Your data isn't ready for AI (and what to fix first)

Let me tell you about a conversation I had a few months back. A CTO at a mid-market professional services firm - smart, well-prepared, genuinely excited - had just got budget approval for an AI initiative. Knowledge search tool, I think, plus some automated report generation. The vendor demos had been impressive. The board was on board. The project kicked off.

Around week three, I got a call. Someone had quietly discovered that the data the AI tool needed to work properly was, how do I put this, not quite what anyone had assumed.

Not missing. Not catastrophically broken. Just not good enough. Client records duplicated across systems. Matter types tagged differently by different teams. Financial data that needed a human to reconcile it before it meant anything. And the accumulated institutional knowledge of the firm - the good stuff, the "how we handled this last time" stuff - sitting in email inboxes and personal drives where no search tool could get near it.

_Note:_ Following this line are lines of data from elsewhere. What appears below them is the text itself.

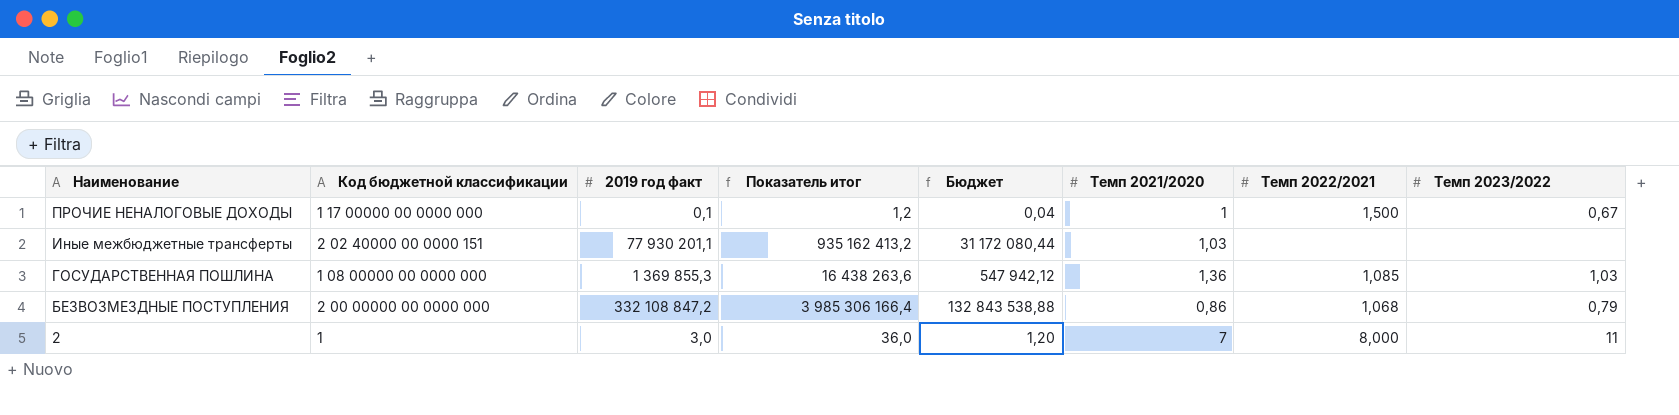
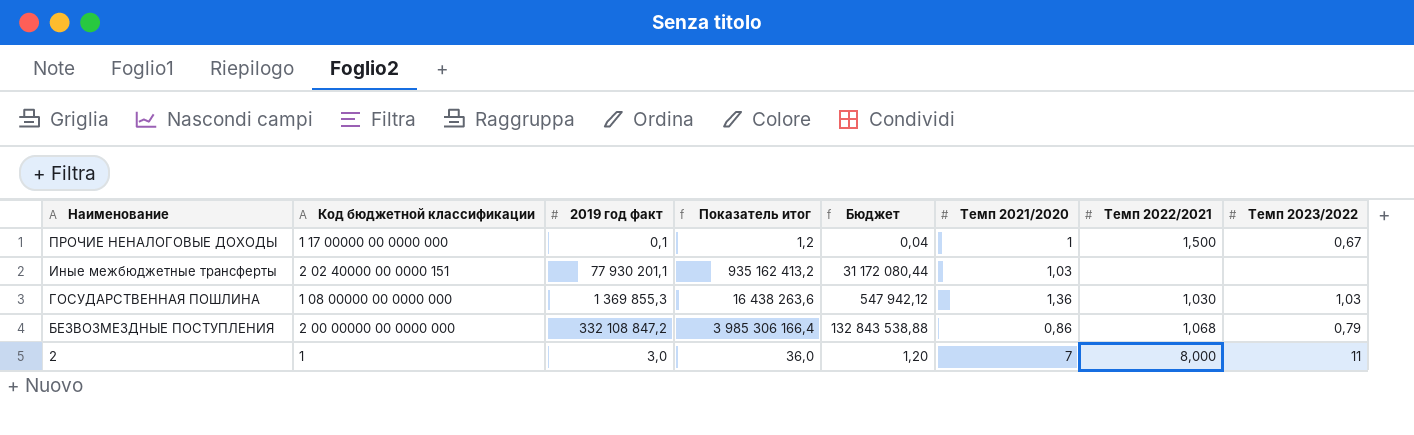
ГОСУДАРСТВЕННАЯ ПОШЛИНА | Темп 2022/2021: 1,085 -> 1,030

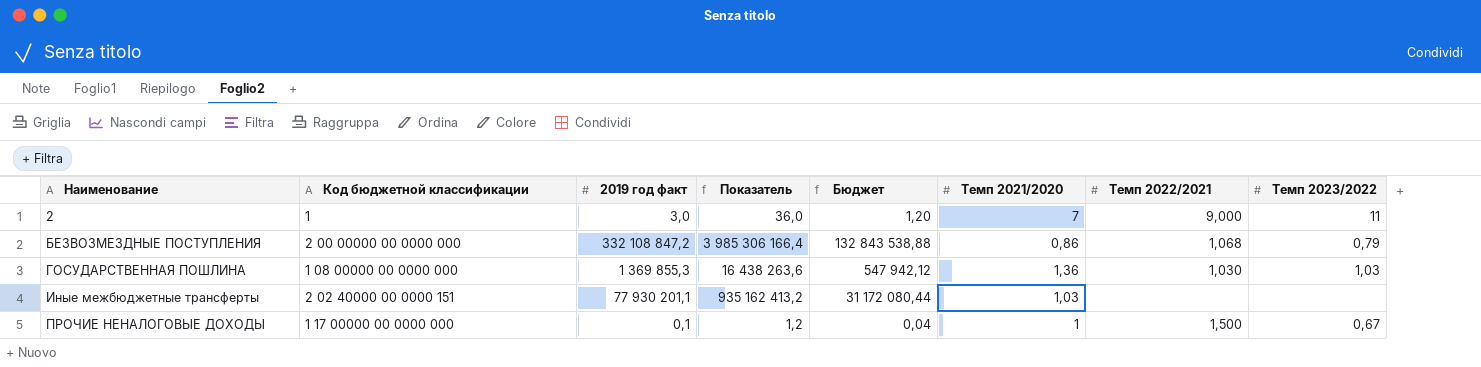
row order: Наименование descending -> Наименование ascending
column name: Показатель итог -> Показатель
2 | Темп 2022/2021: 8,000 -> 9,000

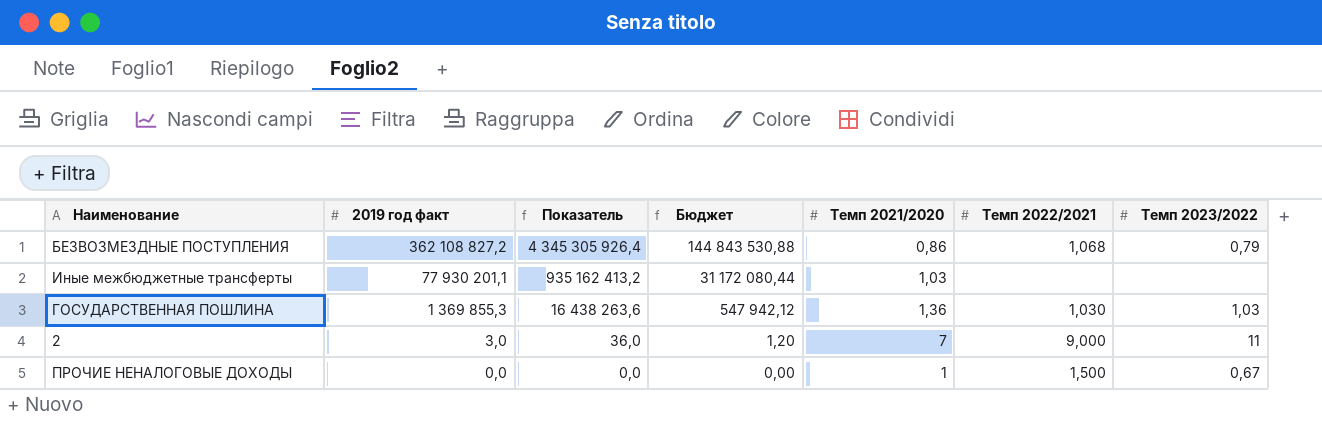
row order: Наименование ascending -> 2019 год факт descending
column Код бюджетной классификации | position: 2 -> none
БЕЗВОЗМЕЗДНЫЕ ПОСТУПЛЕНИЯ | 2019 год факт: 332 108 847,2 -> 362 108 827,2
БЕЗВОЗМЕЗДНЫЕ ПОСТУПЛЕНИЯ | Показатель: 3 985 306 166,4 -> 4 345 305 926,4
БЕЗВОЗМЕЗДНЫЕ ПОСТУПЛЕНИЯ | Бюджет: 132 843 538,88 -> 144 843 530,88
ПРОЧИЕ НЕНАЛОГОВЫЕ ДОХОДЫ | 2019 год факт: 0,1 -> 0,0
ПРОЧИЕ НЕНАЛОГОВЫЕ ДОХОДЫ | Показатель: 1,2 -> 0,0
ПРОЧИЕ НЕНАЛОГОВЫЕ ДОХОДЫ | Бюджет: 0,04 -> 0,00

The project didn't die. That was almost the worse outcome. It limped forward, producing outputs that looked polished and read confidently - but were subtly, dangerously wrong. And because AI outputs sound authoritative even when they're nonsense, nobody caught the errors until a client did.

I've seen this play out four times in the last six months alone. We're evaluating AI tools before we've established whether the data those tools depend on is fit for purpose. And it's costing firms more than they realise.

The dirty secret about your data

Our data is fine. We have a CRM, a document management system, and financial reporting. The information is there.

I get it. And you're not wrong that the information exists. The problem is the state it's in.

Vague hand-waving about "data quality" is part of what's allowed this to persist, so let me be specific about what I actually see when we look under the bonnet at a typical mid-market professional services firm. Tell me if any of this sounds familiar.

Your CRM has the same client entered three times - once as "Barclays," once as "Barclays PLC," once as "Barclays Bank" - each with different contact records and interaction histories. Nobody's sure which is the master record, so everyone just creates a new entry when they're not sure. Your practice management system has matter types that were tagged consistently for about eighteen months after implementation, then gradually diverged as new partners joined and teams reorganised. "Restructuring advisory" and "corporate restructuring" and "restructuring" are three separate categories that mean the same thing. Your financial data technically exists in your reporting system, but half the management team has a personal spreadsheet that "corrects" the figures before they present to the board because the raw data needs manual reconciliation. And the accumulated wisdom of your firm - the precedents, the methodologies, the knowledge that makes experienced professionals valuable - lives in individual email inboxes, desktop folders, and the heads of people who might leave next year.

None of this is a failure of technology. It's a natural consequence of how work actually gets done across growing professional services firms over five, ten, fifteen years. People are busy. They take shortcuts. Naming conventions drift. Nobody's job is to maintain data hygiene, so nobody does.

For years, this didn't really matter. The CRM was good enough for the people who used it daily because they knew which "Barclays" was the right one. The inconsistent matter tagging didn't cause problems because the partners who ran those matters understood their own categorisation. The knowledge in people's inboxes was accessible because you could just walk over and ask them.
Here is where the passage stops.